Making and Using Inclinometers

Using an inclinometer, a person can calculate the height of something that he or she can’t easily measure with a ruler. This will come in handy when your group does the Bottle Blast-Off! activity. For your group, the incentive to make and practice using an inclinometer is that they will use it to measure the height of a rocket’s flight.

Making Inclinometers

Things to Talk About Before You Begin

Before you have your group start making inclinometers, we suggest you show them an inclinometer, if you've made one, and talk a little bit about it. Tell them that the inclinometer is a tool that lets them measure the height of something too tall to measure directly.

 An inclinometer has a protractor on it. What does a protractor measure? (A protractor measures angles.) If you are planning to build rockets, you might ask your group how a person could measure how high a rocket flies. You can compare its flight to nearby buildings that you know the height of. But what if there isn’t a building nearby? Or what if your rocket goes higher than a building? The inclinometer uses math to measure the rocket’s flight.

Making an Inclinometer

To make an inclinometer, follow the directions on Making Your Inclinometer. You can photocopy these instructions for your group or explain the steps one by one while members of your group follow your instructions.
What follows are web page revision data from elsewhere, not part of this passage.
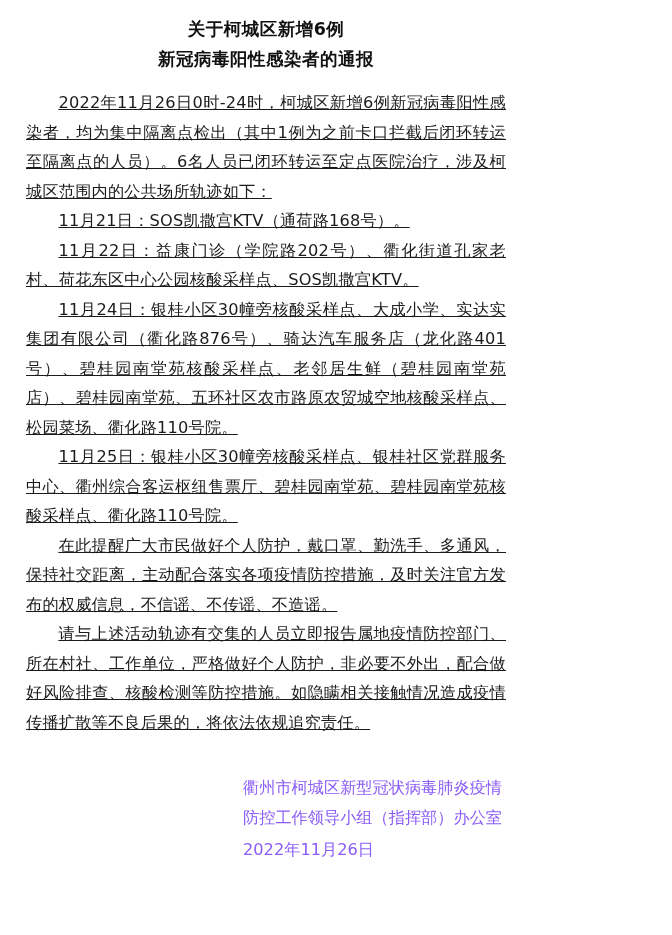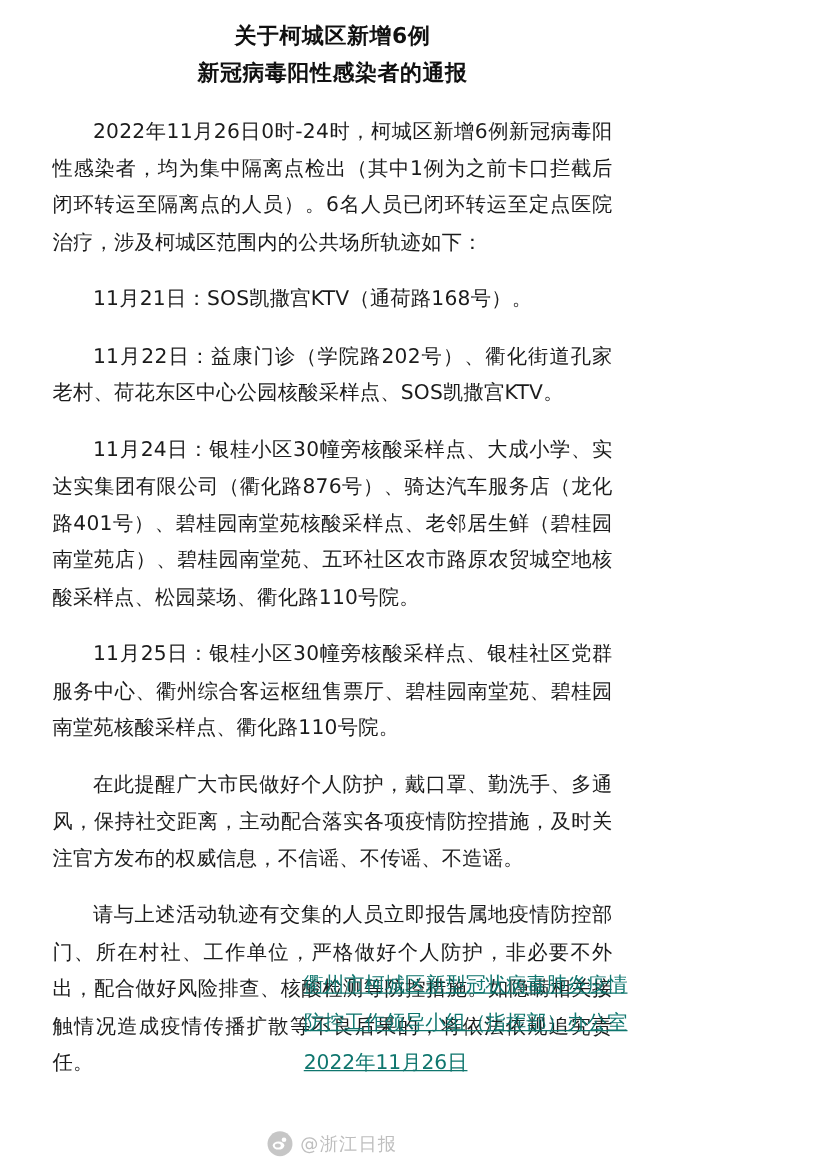"2022年11月26日0时-24时，柯城区新增6例新冠病毒阳性感染者，均为集中隔" .para { margin: 16px -> 0; text-decoration: none -> underline }
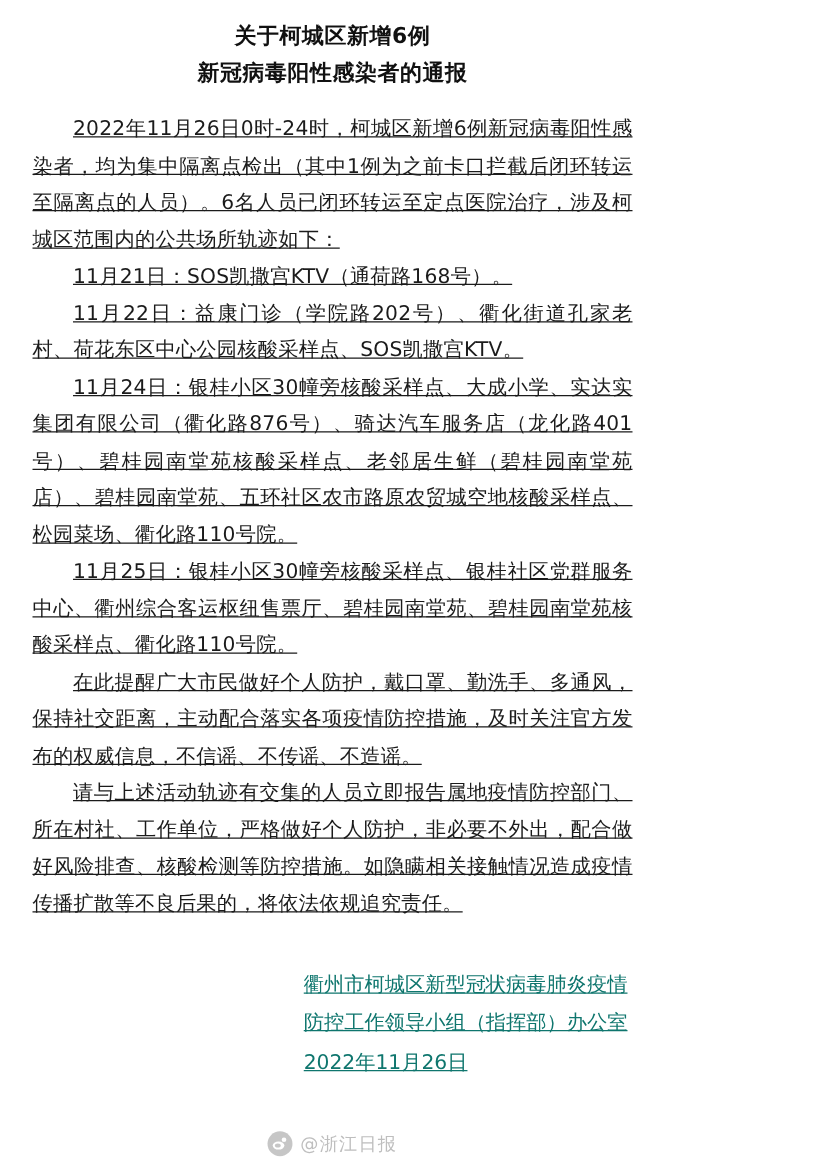"衢州市柯城区新型冠状病毒肺炎疫情" .signature { color: #0f766e -> #8b5cf6; text-decoration: underline -> none }
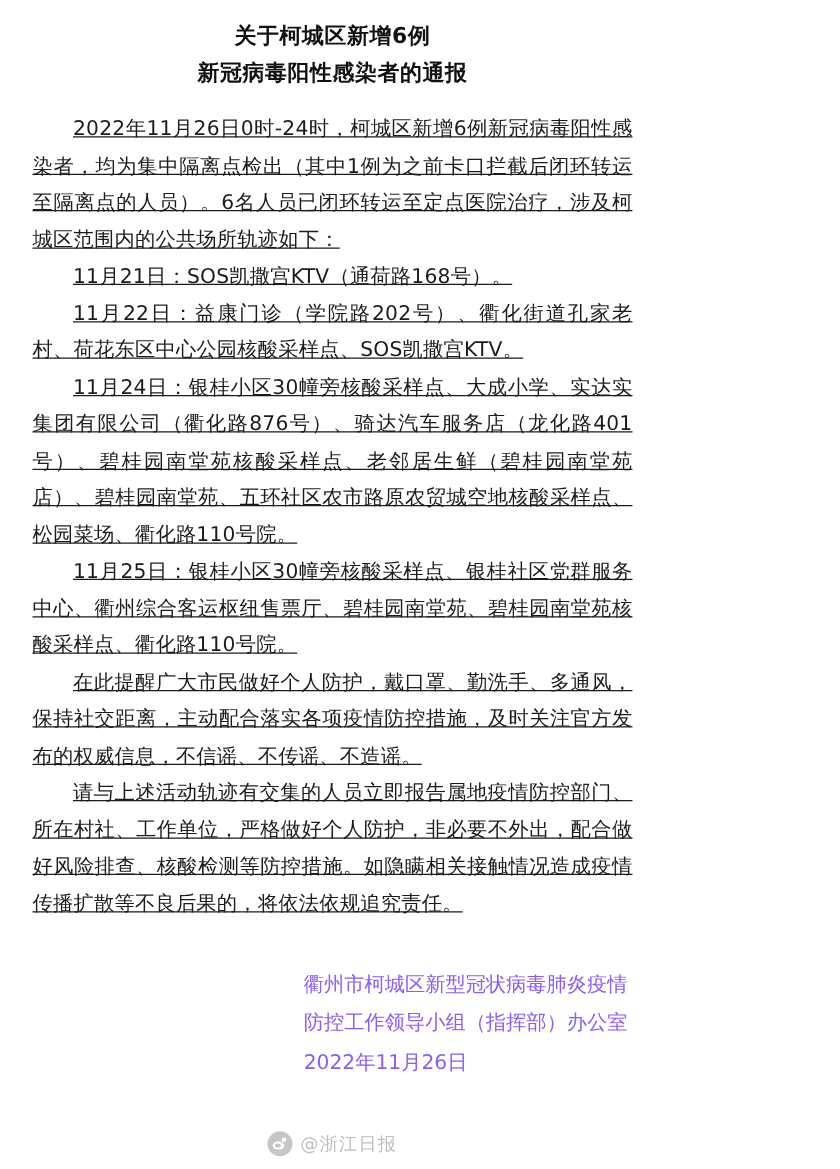"@浙江日报" div.watermark { html: <div> <span> <svg> <ellipse></ellipse> <ellipse></ellipse> <circle></circle> </svg> </span> <span>@浙江日报</span> </div> -> none }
If one person finishes before the others, we suggest you ask him or her to help people who are working more slowly.

Using an Inclinometer

You can print out Using Your Inclinometer and have members of your group follow the steps on that. Or you can demonstrate each step while your group follows along.

When you demonstrate how to use the inclinometer, be sure to look through the end of the tube that sticks out from the card. Otherwise, the weight will swing back and tap you in the face, amusing all the people in your group. You can either look through the tube or place the tube on your cheek and sight along the top of the tube.

Distance Matters

The angle a person reads on the inclinometer depends partly on how far the person is from the object he or she is measuring. To make sure people understand this, you might want to have two people sight on the same tall object—with one person standing several feet closer to it than the other. The person who’s closer will get a larger angle. Calculating the height of an object requires knowing both the angle and the distance to the object.

Try Both Ways to Read the Angle

We suggest that people work with partners. One person sights on the object being measured while the other person reads the angle.

We also describe how to read the angle without a partner. Pinch the string against the card to hold it in place. This takes a little practice. Be sure everyone tries this method. They'll need it if they use their inclinometers to measure the height of a rocket's flight.

What If People Get Different Answers?

Have the whole group stand the same distance from a tall object, sight on the top of the object, and read the angle using one of the two methods described above. Have everyone compare their angles.

If people are standing at different distances from the object, they will get different readings. If people are the same distance from the object, there will still be slight variations among the readings—but they should be within 5 or 10 degrees of each other. It’s normal to have some variation—that’s what a scientist would call experimental error. (In the Bottle Blast-Off! activity, we suggest that you have three people measure the height of each rocket's flight. By averaging the readings of three people, you'll get a more accurate result.)

Calculating an Object’s Height

You can print out copies of the Height Calculator Grid and have people work with those.

On the Height Calculator Grid, people will draw a triangle that's exactly the same shape as the same triangle out in the world.

Suppose one of the people in your group measured a flagpole and drew a diagram like this one. At the lower left corner of the triangle is the measurer's eye. At the top corner of the triangle is the top of the pole. At the third corner is part of the flagpole that’s at the measurer's eye level.

The triangle on the diagram is the same shape as the triangle in the world because the angles of these two triangles are exactly the same.
First, people measured an angle with their inclinometers. Then they drew the same angle on the grid paper.

The second angle that is the same in both triangles is the 90-degree angle formed by the intersection of the vertical and horizontal lines. In this case, that’s the vertical line of the flagpole and the horizontal line that marks the measurer’s eye level.

If two triangles have two angles that are the same, then these triangles are exactly the same shape. If a side on the little triangle is half as big as the same side on the big triangle, then the other sides of the little triangle must be half as big as the corresponding sides of the big triangle.

The triangle on the diagram is a scaled-down version of the triangle in the world. How much smaller is the triangle in the diagram? The side of each square on the grid paper represents 100 cm in the real world. The squares on the grid are about 1 cm tall, so the diagram is about 100 times smaller than the triangle in the world. By drawing a triangle that's exactly the same shape as the triangle in the real world, people can measure something indirectly that they can't easily measure with a ruler.

 Where's the Math? In math class, two triangles that are exactly the same shape are called similar triangles. Drawing similar triangles can help you figure out quantities that you can’t measure directly.

When people use their drawings to find the heights of objects, remind them to count the height of each square as 100 cm. You should also point out that the horizontal line on the bottom of the grid represents the eye level of the measurer. To find the real height of an object, people need to add the height of their eye level to the height above eye level they got from the grid drawing.